Itemized modification records:
....................

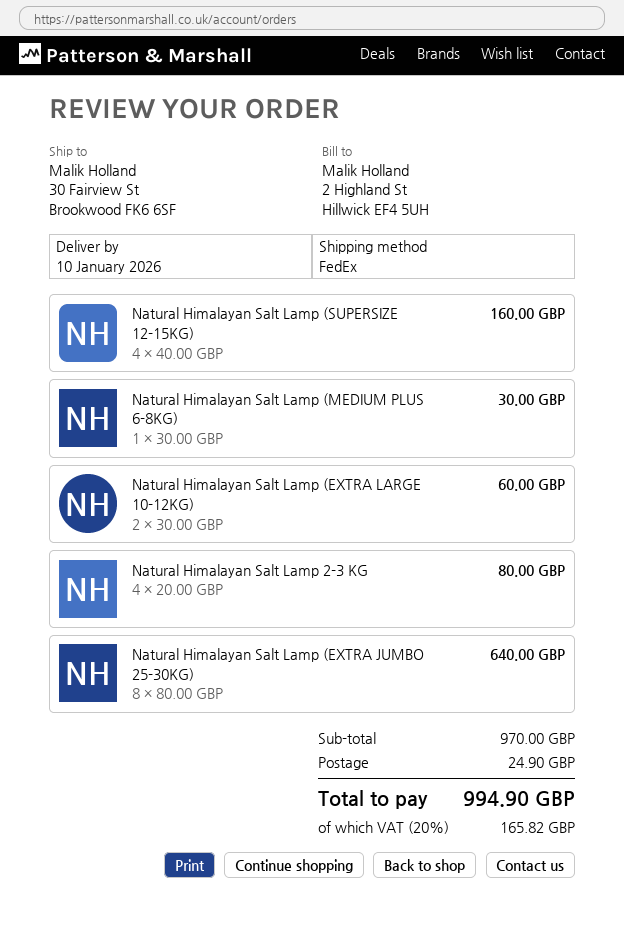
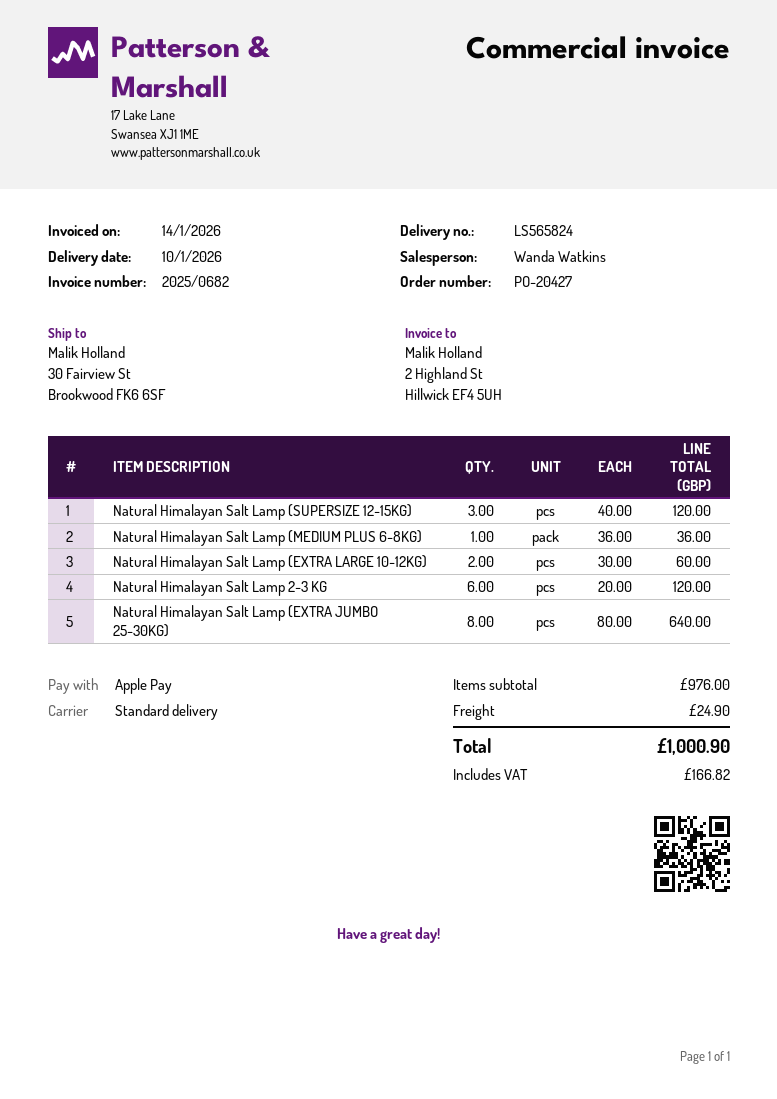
shipping method: FedEx -> standard
Natural Himalayan Salt Lamp (SUPERSIZE 12-15KG): 4 x 40.00 = 160.00 -> 3 x 40.00 = 120.00
Natural Himalayan Salt Lamp (MEDIUM PLUS 6-8KG): 1 x 30.00 = 30.00 -> 1 x 36.00 = 36.00
Natural Himalayan Salt Lamp 2-3 KG: 4 x 20.00 = 80.00 -> 6 x 20.00 = 120.00
subtotal: 970.00 -> 976.00
tax: 165.82 -> 166.82
total: 994.90 -> 1000.90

....................

In the entries above, find each line containing the string "Lamp" and copy it.

▶ **Result of the exercise**
Natural Himalayan Salt Lamp (SUPERSIZE 12-15KG): 4 x 40.00 = 160.00 -> 3 x 40.00 = 120.00
Natural Himalayan Salt Lamp (MEDIUM PLUS 6-8KG): 1 x 30.00 = 30.00 -> 1 x 36.00 = 36.00
Natural Himalayan Salt Lamp 2-3 KG: 4 x 20.00 = 80.00 -> 6 x 20.00 = 120.00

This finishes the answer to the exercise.